◆ What to do:
Print all of the data exactly as written.
....
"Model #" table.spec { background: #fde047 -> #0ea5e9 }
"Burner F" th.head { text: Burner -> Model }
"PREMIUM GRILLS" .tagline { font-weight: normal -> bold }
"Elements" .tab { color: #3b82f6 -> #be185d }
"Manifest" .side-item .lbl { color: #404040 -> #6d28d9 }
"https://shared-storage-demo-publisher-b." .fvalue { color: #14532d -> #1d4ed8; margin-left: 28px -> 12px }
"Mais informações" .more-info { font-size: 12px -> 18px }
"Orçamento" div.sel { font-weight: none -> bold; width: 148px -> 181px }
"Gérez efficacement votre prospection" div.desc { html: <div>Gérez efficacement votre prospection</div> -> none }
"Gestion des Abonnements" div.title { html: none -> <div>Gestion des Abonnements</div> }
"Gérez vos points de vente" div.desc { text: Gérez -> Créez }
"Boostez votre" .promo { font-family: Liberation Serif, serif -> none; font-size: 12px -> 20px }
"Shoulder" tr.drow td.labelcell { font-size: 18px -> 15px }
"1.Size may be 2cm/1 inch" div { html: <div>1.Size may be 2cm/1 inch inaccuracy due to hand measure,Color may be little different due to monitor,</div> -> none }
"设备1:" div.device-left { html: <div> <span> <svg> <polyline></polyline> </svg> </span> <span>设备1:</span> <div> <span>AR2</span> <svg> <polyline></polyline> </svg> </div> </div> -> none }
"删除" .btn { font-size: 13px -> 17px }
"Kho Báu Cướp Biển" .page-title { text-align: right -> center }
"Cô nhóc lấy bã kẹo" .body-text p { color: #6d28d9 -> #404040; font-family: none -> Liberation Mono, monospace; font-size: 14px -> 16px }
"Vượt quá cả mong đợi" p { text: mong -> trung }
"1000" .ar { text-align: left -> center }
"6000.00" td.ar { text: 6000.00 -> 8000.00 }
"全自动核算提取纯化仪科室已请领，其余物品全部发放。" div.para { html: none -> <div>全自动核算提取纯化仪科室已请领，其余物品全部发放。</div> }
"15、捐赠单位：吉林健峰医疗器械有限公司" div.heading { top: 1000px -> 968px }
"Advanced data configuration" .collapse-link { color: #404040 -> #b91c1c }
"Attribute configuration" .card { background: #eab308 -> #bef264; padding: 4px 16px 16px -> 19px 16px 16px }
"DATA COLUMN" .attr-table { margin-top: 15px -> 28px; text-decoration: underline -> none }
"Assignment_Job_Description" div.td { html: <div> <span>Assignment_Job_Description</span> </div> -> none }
....
◆ Completed exercise:
"Model #" table.spec { background: #fde047 -> #0ea5e9 }
"Burner F" th.head { text: Burner -> Model }
"PREMIUM GRILLS" .tagline { font-weight: normal -> bold }
"Elements" .tab { color: #3b82f6 -> #be185d }
"Manifest" .side-item .lbl { color: #404040 -> #6d28d9 }
"https://shared-storage-demo-publisher-b." .fvalue { color: #14532d -> #1d4ed8; margin-left: 28px -> 12px }
"Mais informações" .more-info { font-size: 12px -> 18px }
"Orçamento" div.sel { font-weight: none -> bold; width: 148px -> 181px }
"Gérez efficacement votre prospection" div.desc { html: <div>Gérez efficacement votre prospection</div> -> none }
"Gestion des Abonnements" div.title { html: none -> <div>Gestion des Abonnements</div> }
"Gérez vos points de vente" div.desc { text: Gérez -> Créez }
"Boostez votre" .promo { font-family: Liberation Serif, serif -> none; font-size: 12px -> 20px }
"Shoulder" tr.drow td.labelcell { font-size: 18px -> 15px }
"1.Size may be 2cm/1 inch" div { html: <div>1.Size may be 2cm/1 inch inaccuracy due to hand measure,Color may be little different due to monitor,</div> -> none }
"设备1:" div.device-left { html: <div> <span> <svg> <polyline></polyline> </svg> </span> <span>设备1:</span> <div> <span>AR2</span> <svg> <polyline></polyline> </svg> </div> </div> -> none }
"删除" .btn { font-size: 13px -> 17px }
"Kho Báu Cướp Biển" .page-title { text-align: right -> center }
"Cô nhóc lấy bã kẹo" .body-text p { color: #6d28d9 -> #404040; font-family: none -> Liberation Mono, monospace; font-size: 14px -> 16px }
"Vượt quá cả mong đợi" p { text: mong -> trung }
"1000" .ar { text-align: left -> center }
"6000.00" td.ar { text: 6000.00 -> 8000.00 }
"全自动核算提取纯化仪科室已请领，其余物品全部发放。" div.para { html: none -> <div>全自动核算提取纯化仪科室已请领，其余物品全部发放。</div> }
"15、捐赠单位：吉林健峰医疗器械有限公司" div.heading { top: 1000px -> 968px }
"Advanced data configuration" .collapse-link { color: #404040 -> #b91c1c }
"Attribute configuration" .card { background: #eab308 -> #bef264; padding: 4px 16px 16px -> 19px 16px 16px }
"DATA COLUMN" .attr-table { margin-top: 15px -> 28px; text-decoration: underline -> none }
"Assignment_Job_Description" div.td { html: <div> <span>Assignment_Job_Description</span> </div> -> none }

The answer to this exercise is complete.